Das Kind wächst nicht an den Eltern
Meine Tochter hat die Zeit im ersten Lockdown rund um die Uhr mit uns Eltern auf der Pelle durchaus genossen. Aber an uns wachsen kann sie nicht. Und ich finde sie deutlich ausgeglichener, seit die Schule nach den Sommerferien wieder angefangen hat.

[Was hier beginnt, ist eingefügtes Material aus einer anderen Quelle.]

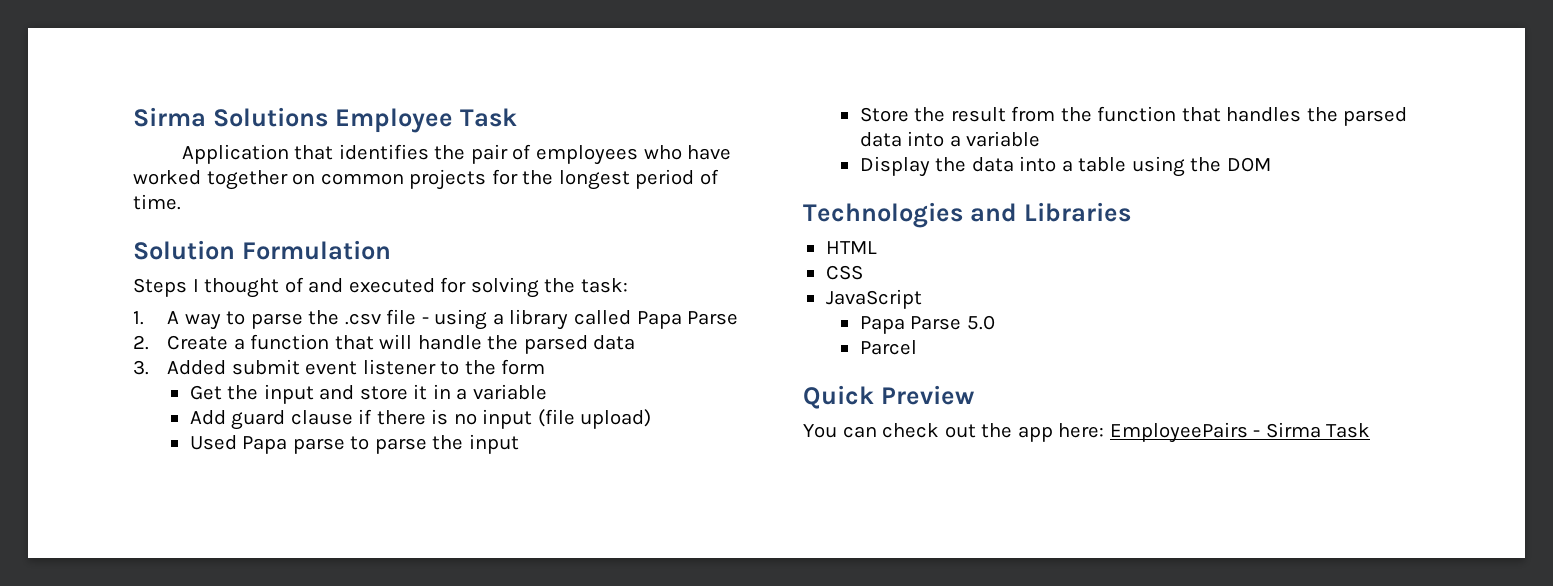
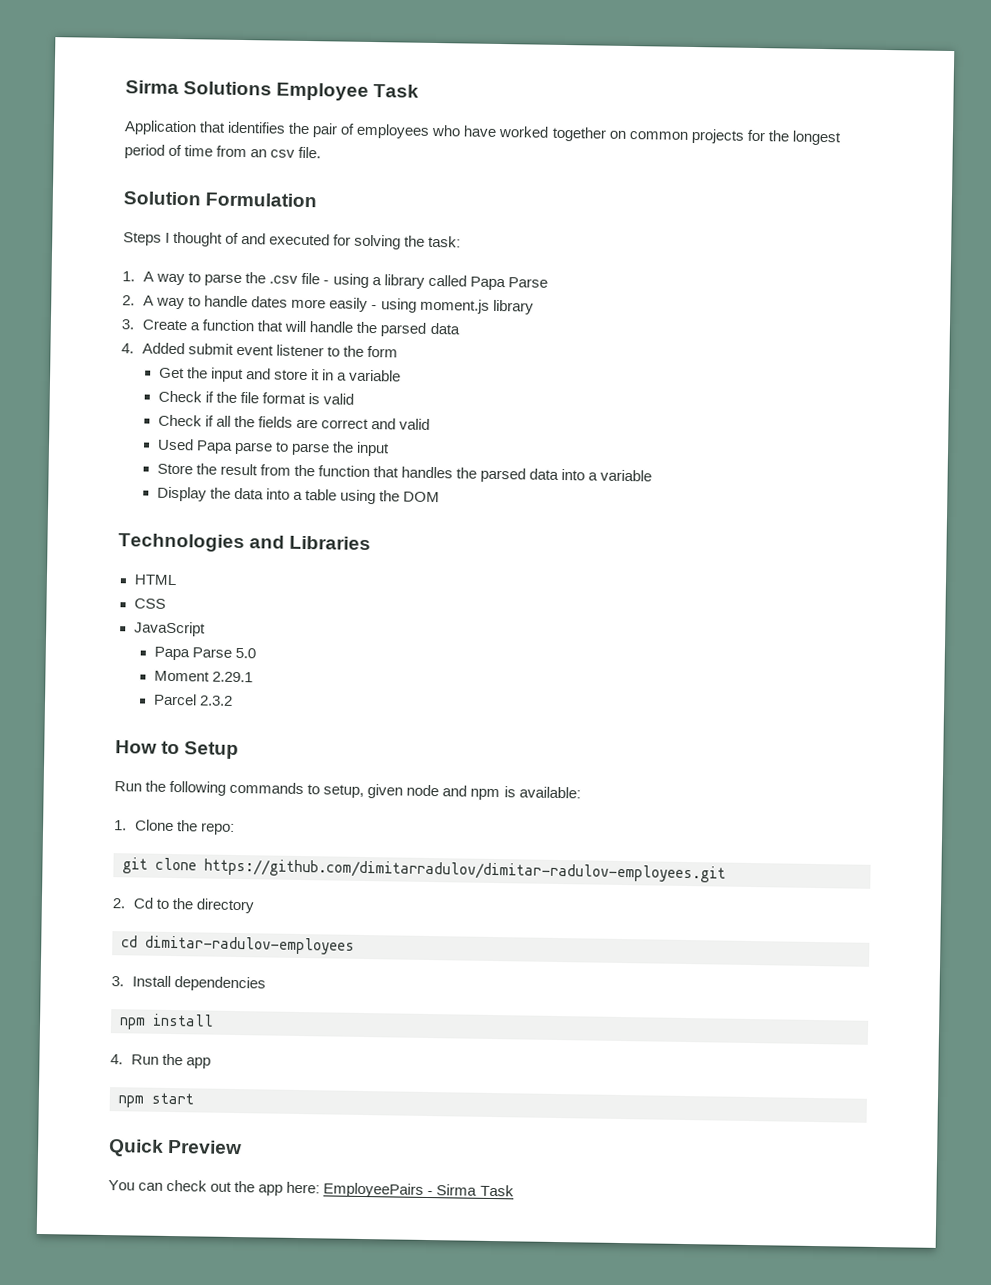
[133,194,181,210] time. -> [184,145,322,159] time from an csv file.
(149, 342) none -> [143,295,534,315] [121,319,134,330] A way to handle dates more easily - using moment.js library // 3.
[133,360,149,375] 3. -> [121,343,134,354] 4.
[189,409,652,430] Add guard clause if there is no input (file upload) -> [157,390,354,405] [157,414,431,430] Check if the file format is valid // Check if all the fields are correct and valid
(995, 322) none -> [153,670,253,683] // Moment 2.29.1
(917, 347) none -> [198,695,233,706] [115,740,240,760] [114,780,581,801] [114,819,236,835] [122,857,726,883] [112,897,255,914] [121,935,355,955] [111,975,267,992] [119,1013,214,1030] [110,1053,212,1069] [118,1092,194,1108] 2.3.2 // How to Setup // Run the following commands to setup, given node and npm is available: // 1. Clone the repo: // git clone https://github.com/dimitarradulov/dimitar-radulov-employees.git // 2. Cd to the directory // cd dimitar-radulov-employees // 3. Install dependencies // npm install // 4. Run the app // npm start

Werde ich das alles anders sehen, falls die Schule zum Hotspot werden würde und dadurch Menschen in unserer Familie erkrankten? Womöglich. Aber ich wollte mich ja vom Konjunktiv fernhalten.
Schule ist ein Fixpunkt, der uns als Familie in diesen wahnsinnigen Zeiten einen Rest von Alltag und Normalität ermöglicht. Und ob das uns noch eine Weile erhalten bleibt, darüber entscheidet das Verhalten von uns Erwachsenen.